2.Of concern to this appeal is the ultimate finding by the Children Court (Hon. Z. W. Gichana, SRM) that the appellant provides maintenance of Kshs.35,000/- per month payable to the respondent. This was in addition to the finding that the appellant provides for school fees and related expenses for the children. The appellant appealed to the High Court against this finding. He faulted the children’s court failure to take into account the respondent’s means, existing provision towards the minors and his actual income of approximately Kshs.62,000/- per month, exposing him to destitution and thereby placing the responsibility of providing for the children solely on the appellant. While the suit was pending before the trial court, the parties had consented to the appellant paying a maintenance sum of Kshs.20,000/- per month.
3.After considering the appeal, the learned Judge of the High Court, Asenath Ongeri, J. determined that the maintenance of children was a joint responsibility of both parents. In rendering her judgment on 4th April 2019, the Judge ordered that the maintenance sum of Kshs.35,000 ordered by the trial court beequally shared between the parties. Accordingly, the appellant was ordered to remit Kshs.17,500 into the respondent’s account. In making this decision, the learned Judge took into account the fact that the appellant was paying fees and providing medical cover for the minors.

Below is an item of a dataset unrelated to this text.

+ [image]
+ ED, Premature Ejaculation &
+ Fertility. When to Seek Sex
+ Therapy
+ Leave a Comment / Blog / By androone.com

4.By an application dated 6th December 2021, the appellant sought to review the judgment made by the High Court. The extent of the review was that the parental responsibilities over the minors be reshared in the sense that the appellant pays school fees and related expenses and provides medical services. On the other hand, the respondent is to provide food and accommodation for the minors when they are on school holidays and/or when she is living with them.

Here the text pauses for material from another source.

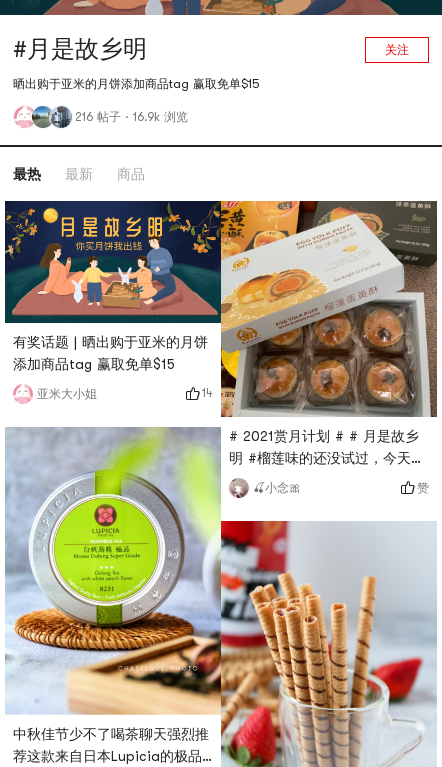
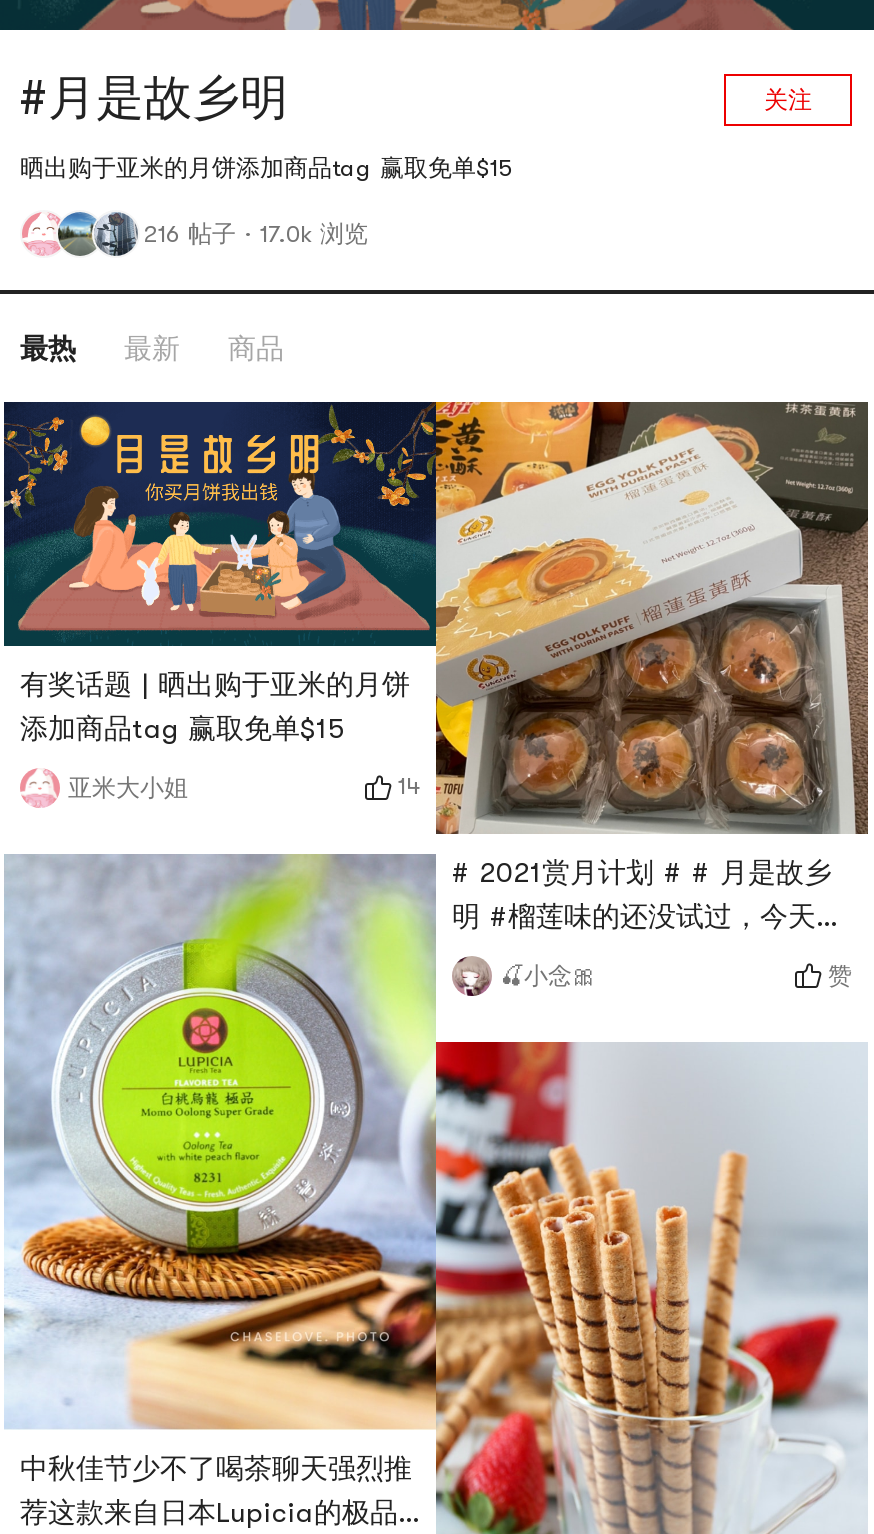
- 216 帖子 · 16.9k 浏览
+ 216 帖子 · 17.0k 浏览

5.The grounds upon which the application was founded were that the status upon which the judgment was made had significantly changed and that the appellant would not be able to handle any emergency or provide for the increasing and future educational and medical needs of the children. He stated that two of the three minors are in boarding school; that his remuneration had been reviewed downwards by the reduction of the clinical allowance byKshs.55,000/-; that he had a chronically sick, blind and bed- ridden mother who solely depends on him for medical and other needs; that the respondent is able bodied and can provide for one minor without straining as she is also a woman of means owning prime land in Murang’a and rental flats in Nairobi that generate undisclosed monthly income. The appellant therefore urged the court to vacate the order that he pays the respondent a monthly sum of Kshs.17,500/- and order the respondent to provide food (breakfast and supper) and reasonable accommodation for the minor, J.N. as the appellant provides all the other needs of the three minors.

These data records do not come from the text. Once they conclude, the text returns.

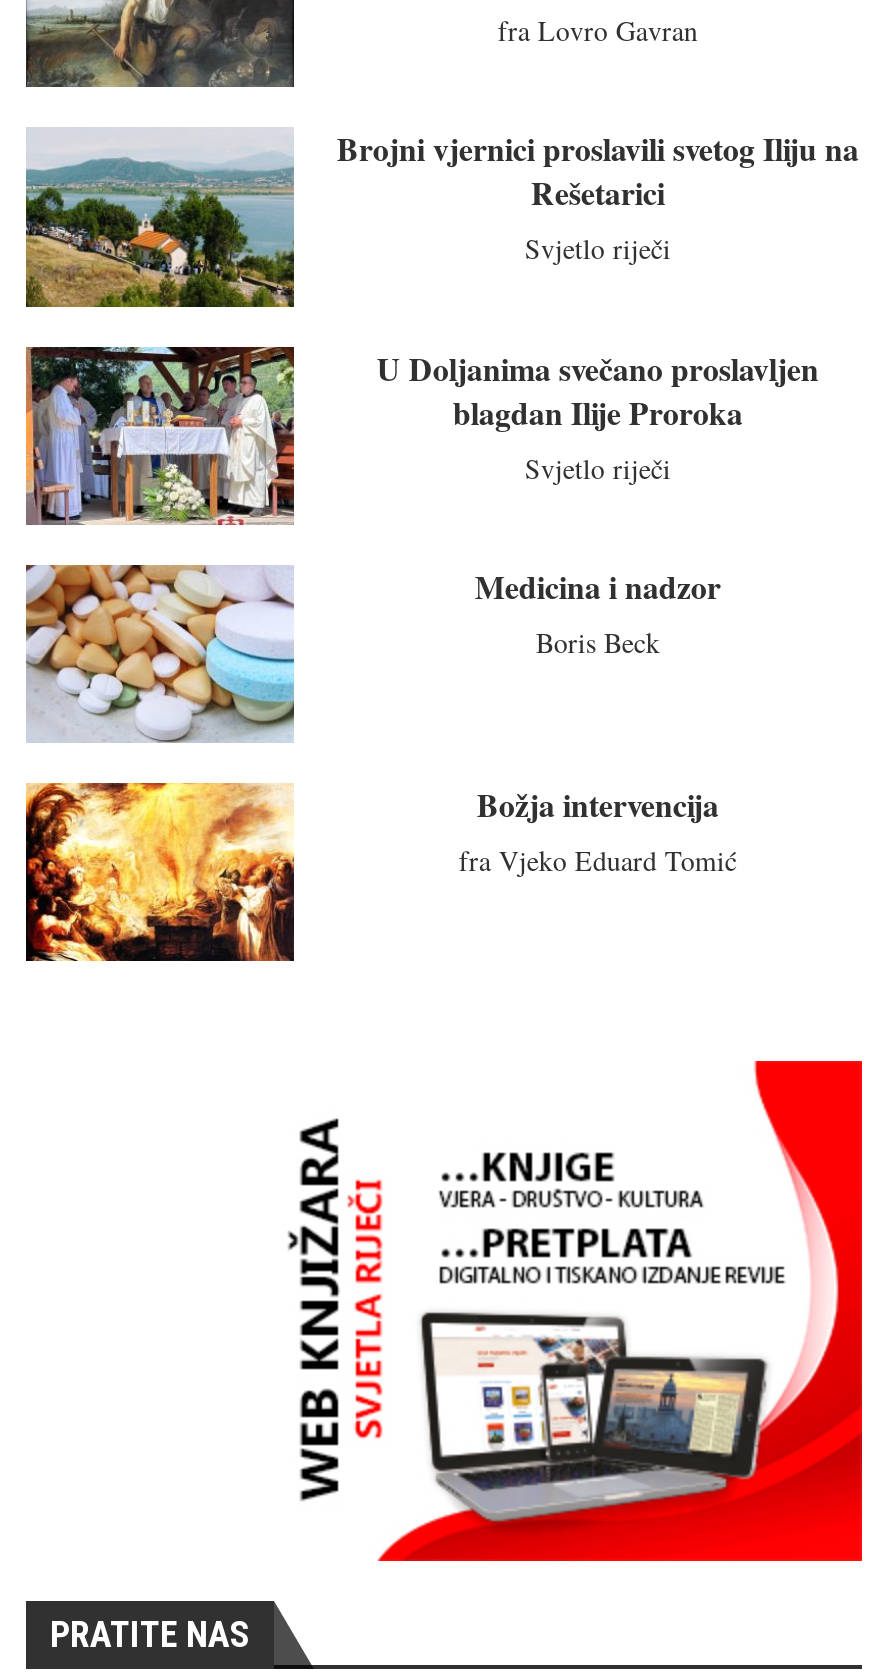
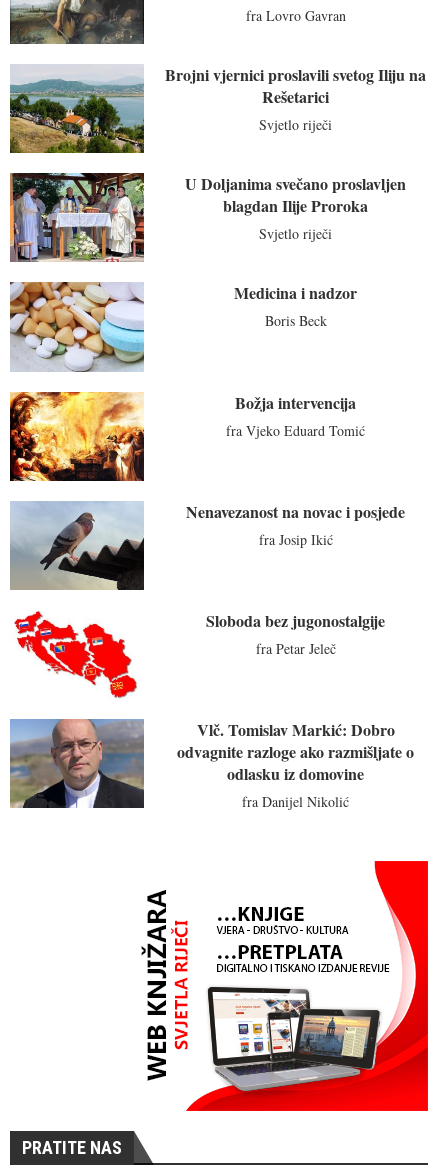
+ [image]
+ Vlč. Tomislav Markić: Dobro
+ odvagnite razloge ako razmišljate o
+ odlasku iz domovine
+ fra Danijel Nikolić

+ [image]

+ [image]

+ Nenavezanost na novac i posjede
+ fra Josip Ikić

+ Sloboda bez jugonostalgije
+ fra Petar Jeleč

6.The appellant filed an affidavit of means in which he deponed that he is an employee of the University of Nairobi earning a monthly gross salary of Kshs.262,212/- and after settling monthly obligations and statutory deductions, he is left with a net pay of Kshs.119,885/- as per the pay slip. The appellant then tabulated how he spends the said net pay and that on average his expenses amount to Kshs.122,420/- out of which an average of Kshs.59,500/- is spent on the children. In the premises, it was unsustainable to continue paying Kshs.17,500/- to the respondentwho was only left to provide breakfast and supper yet the parental responsibility is to be shared.
7.In response, the respondent filed a replying affidavit opposing the review. She deponed that if the judgment is reviewed, the respondent will suffer as the children will have to come and stay with her when the schools are closed and that the appellant had failed to disclose that he stays in a personal house he built in Kiserian and already has another family he is staying with.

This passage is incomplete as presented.